In this matter of house-building we have certainly been doing a lot of experimenting, from the birds' nests and caves of primitive man, the skin tents of the Indians, the snow houses of the Esquimaux, the adobe houses of the Mexicans, the stone structures of the ancients, to the steel-frame, fireproof buildings of today, but we have still got another guess coming. From the standpoint of health the modern city is "impossible" - and some day people will think more of keep ing their body in a healthy state and prolonging its life than they will of making money.
Another thing: the people who are now forced by economic necessity to work long hours in crowded, poorly ventilated, unsanitary shops and factories are commencing to understand that these conditions are not necessary, and that they can, by cooperative action, be changed, and they are not going to stand for this program much longer. The right to "life, liberty, and the pursuit of happiness" has not been safeguarded by modern commercialism, which has failed to construct either sanitary shops or homes for the workers, and even the master class must suffer from the general contagion and contamination, though they are able to escape much of it by taking to their summer resorts and woodland retreats.
It is not the masters about whom the writer is concerned, but the great masses of the common people who are not really living, but are existing under an environment that can yet be called "hostile," an environment that fails to shelter them properly, and at the same time provide the necessary fresh air, without which the human organism can not live its normal lifetime.

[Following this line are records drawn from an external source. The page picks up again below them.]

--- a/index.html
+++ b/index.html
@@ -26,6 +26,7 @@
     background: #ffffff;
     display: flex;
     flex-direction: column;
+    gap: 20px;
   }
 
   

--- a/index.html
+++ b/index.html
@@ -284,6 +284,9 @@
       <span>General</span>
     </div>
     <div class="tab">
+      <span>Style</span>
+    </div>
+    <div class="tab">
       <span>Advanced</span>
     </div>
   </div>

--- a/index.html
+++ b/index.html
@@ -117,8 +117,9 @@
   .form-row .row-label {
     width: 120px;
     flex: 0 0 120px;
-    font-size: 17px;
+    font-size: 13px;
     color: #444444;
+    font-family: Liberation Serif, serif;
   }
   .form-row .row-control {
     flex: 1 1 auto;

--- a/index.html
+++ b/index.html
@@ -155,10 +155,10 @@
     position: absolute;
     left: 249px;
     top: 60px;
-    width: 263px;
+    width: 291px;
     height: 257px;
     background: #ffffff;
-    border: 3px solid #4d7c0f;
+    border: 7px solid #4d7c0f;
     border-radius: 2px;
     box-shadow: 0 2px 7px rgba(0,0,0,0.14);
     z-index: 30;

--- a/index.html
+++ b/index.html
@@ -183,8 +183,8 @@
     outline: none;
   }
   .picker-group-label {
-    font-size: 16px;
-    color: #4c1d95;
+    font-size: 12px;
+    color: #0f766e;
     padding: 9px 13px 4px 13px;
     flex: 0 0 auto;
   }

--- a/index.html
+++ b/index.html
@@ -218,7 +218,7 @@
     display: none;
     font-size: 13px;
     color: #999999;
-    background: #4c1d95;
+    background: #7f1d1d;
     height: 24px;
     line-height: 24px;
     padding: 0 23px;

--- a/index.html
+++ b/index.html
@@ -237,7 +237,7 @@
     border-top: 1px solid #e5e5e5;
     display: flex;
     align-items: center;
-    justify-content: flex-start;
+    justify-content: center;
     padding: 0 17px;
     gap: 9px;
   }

Between a mansion in the heart of the city's stench and a shack in the woods, the preference is in favor of the shack - but there should be no necessity of a choice between either of them. The race will yet solve the problem of living a normal human life without reverting to savagery, but it can not solve this problem by forming congested groups, such as our modern cities, neither is the isolated rural dwelling the solution.

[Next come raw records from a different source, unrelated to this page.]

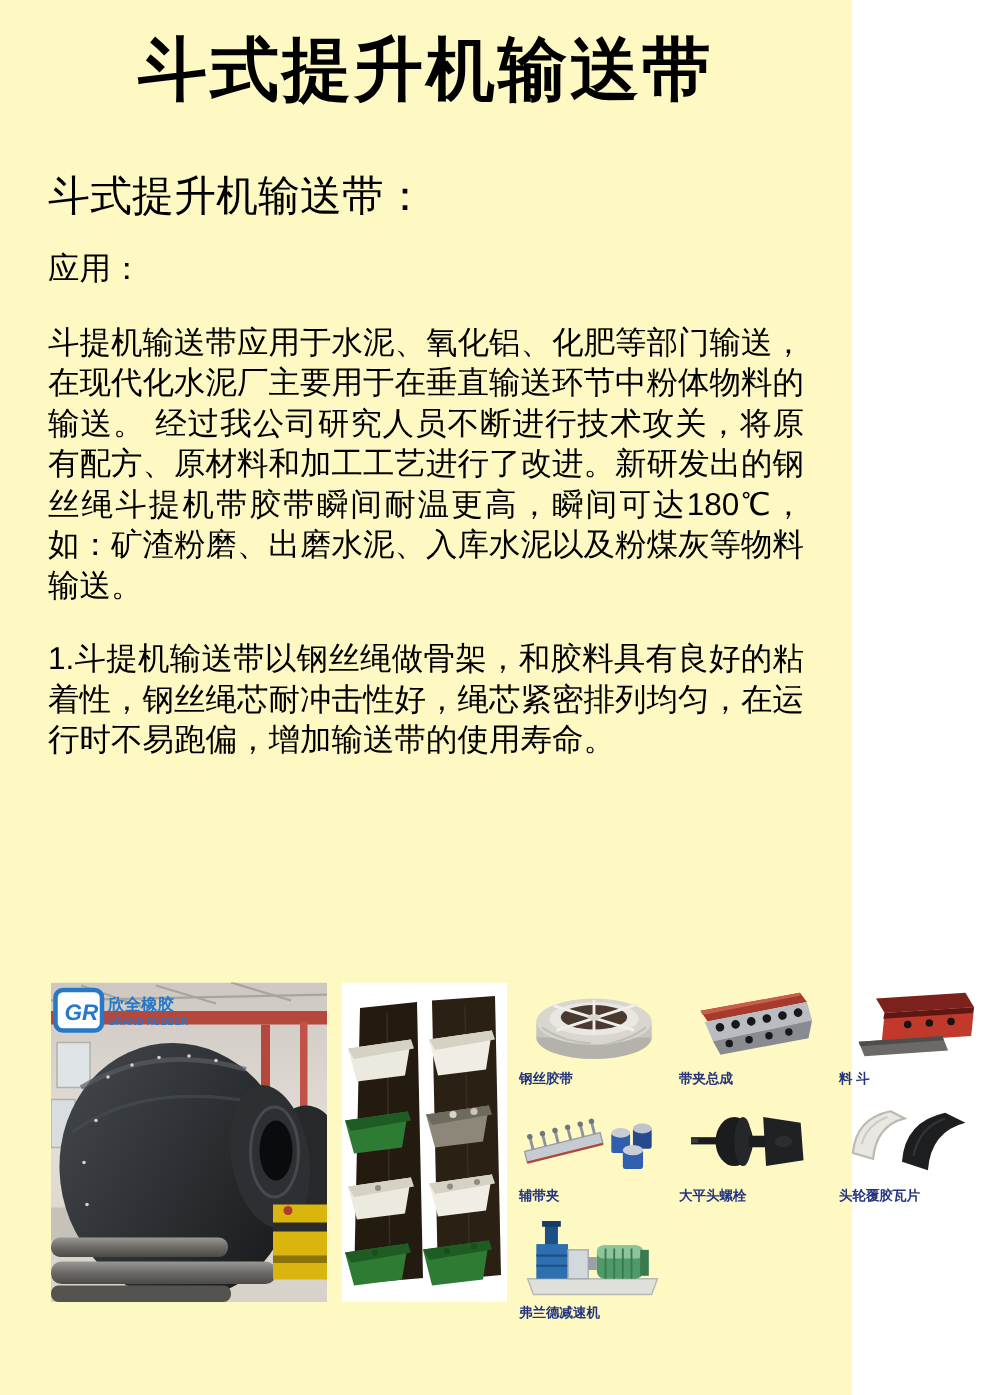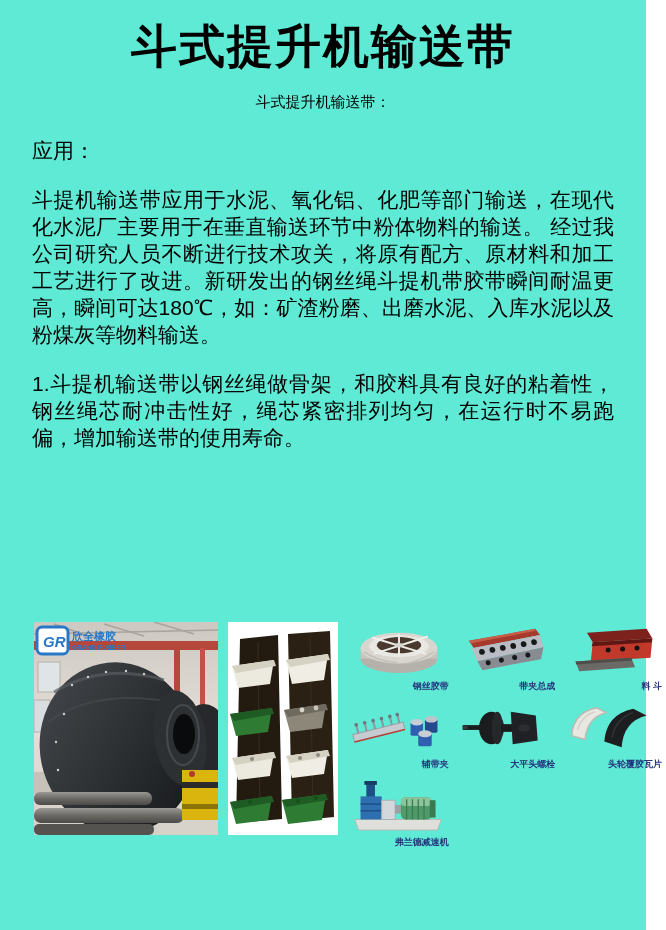--- a/index.html
+++ b/index.html
@@ -4,7 +4,7 @@
 <style>
   html,body{margin:0;padding:0;background:#fff;}
   body{width:666px;height:930px;font-family:"Liberation Sans",sans-serif;color:#000;overflow:hidden;}
-  .page{width:646px;height:930px;position:relative;background:#5eead4;}
+  .page{width:568px;height:930px;position:relative;background:#fef9c3;}
   .title{font-size:46px;font-weight:900;text-align:center;margin:0;padding-top:20px;letter-spacing:2px;line-height:1.15;}
   .textcol{padding:0 32px;}
   .lead{font-size:15px;margin:15px 0 0 0;line-height:27px;text-align:center;}

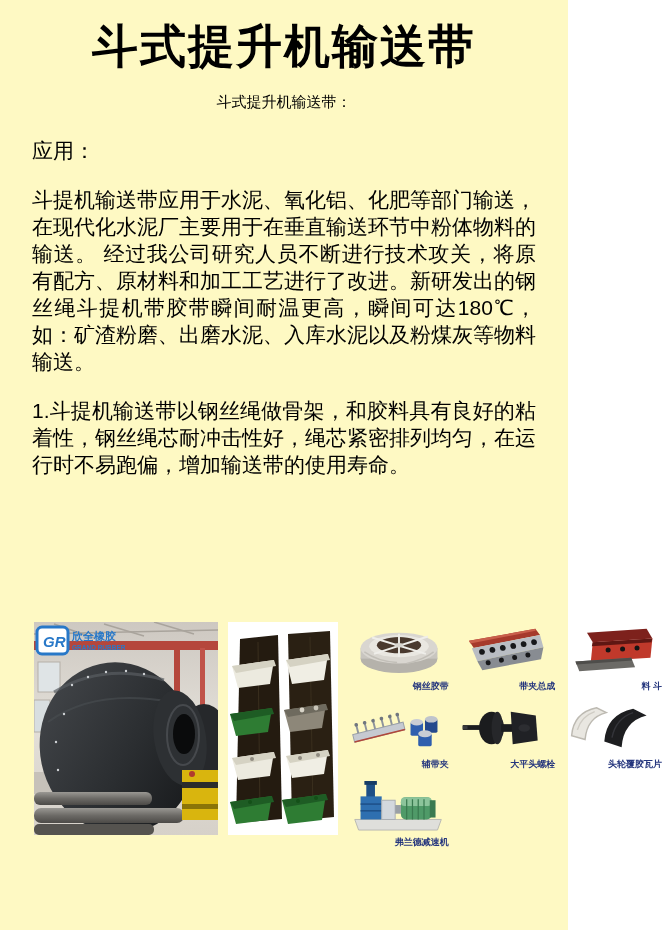--- a/index.html
+++ b/index.html
@@ -7,7 +7,7 @@
   .page{width:568px;height:930px;position:relative;background:#fef9c3;}
   .title{font-size:46px;font-weight:900;text-align:center;margin:0;padding-top:20px;letter-spacing:2px;line-height:1.15;}
   .textcol{padding:0 32px;}
-  .lead{font-size:15px;margin:15px 0 0 0;line-height:27px;text-align:center;}
+  .lead{font-size:28px;margin:44px 0 0 0;line-height:27px;}
   .heading{font-size:21px;margin:22px 0 0 0;line-height:27px;}
   .para{font-size:21px;margin:22px 0 0 0;line-height:27px;text-align:justify;}
   .gallery{position:absolute;left:34px;top:622px;width:612px;display:flex;align-items:flex-start;}

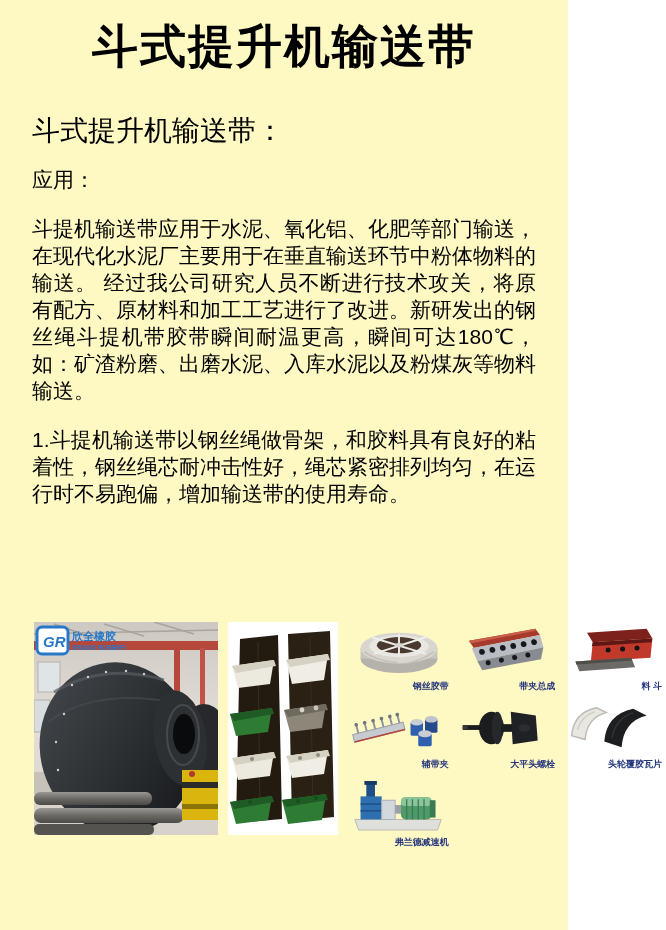--- a/index.html
+++ b/index.html
@@ -10,7 +10,7 @@
   .lead{font-size:28px;margin:44px 0 0 0;line-height:27px;}
   .heading{font-size:21px;margin:22px 0 0 0;line-height:27px;}
   .para{font-size:21px;margin:22px 0 0 0;line-height:27px;text-align:justify;}
-  .gallery{position:absolute;left:34px;top:622px;width:612px;display:flex;align-items:flex-start;}
+  .gallery{position:absolute;left:34px;top:655px;width:612px;display:flex;align-items:flex-start;}
   .photo-left{width:184px;height:213px;flex:none;}
   .photo-mid{width:110px;height:213px;flex:none;margin-left:10px;}
   .grid{flex:none;margin-left:8px;width:316px;display:grid;grid-template-columns:repeat(3,1fr);row-gap:9px;column-gap:4px;}

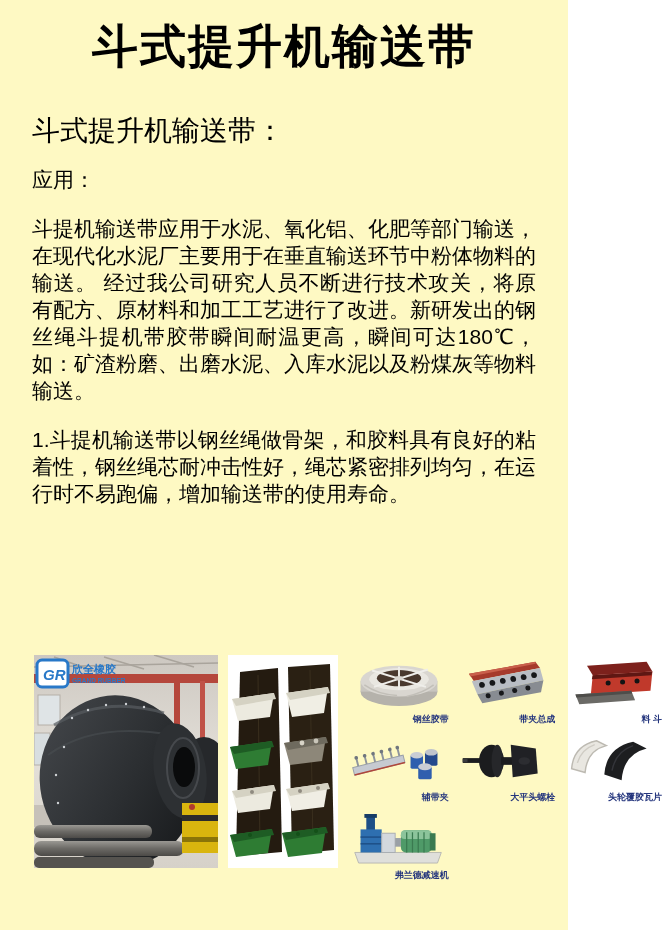--- a/index.html
+++ b/index.html
@@ -14,7 +14,7 @@
   .photo-left{width:184px;height:213px;flex:none;}
   .photo-mid{width:110px;height:213px;flex:none;margin-left:10px;}
   .grid{flex:none;margin-left:8px;width:316px;display:grid;grid-template-columns:repeat(3,1fr);row-gap:9px;column-gap:4px;}
-  .cell{display:flex;flex-direction:column;align-items:flex-end;}
+  .cell{display:flex;flex-direction:column;align-items:flex-start;}
   .cell svg{width:100px;height:56px;display:block;}
   .caption{font-size:9px;font-weight:bold;color:#24357d;text-align:center;margin-top:3px;line-height:10px;white-space:nowrap;}
 </style>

Thank goodness, there is still plenty of outside room, and when we get really sensible, we will quit crowding and smothering the life out of each other.
In the meantime, spend as much time outdoors as you possibly can, - and spend it where there are flowers and birds and trees and fresh air, - fresh with the scent of the roses or the new-mown hay or the verdant foliage; or in the winter spend it in the snowdrifts, if necessary; but spend it outside some place, though it be in your own back yard or on a tenement roof.
It is about time the human race crawled out of their holes into the sunlight.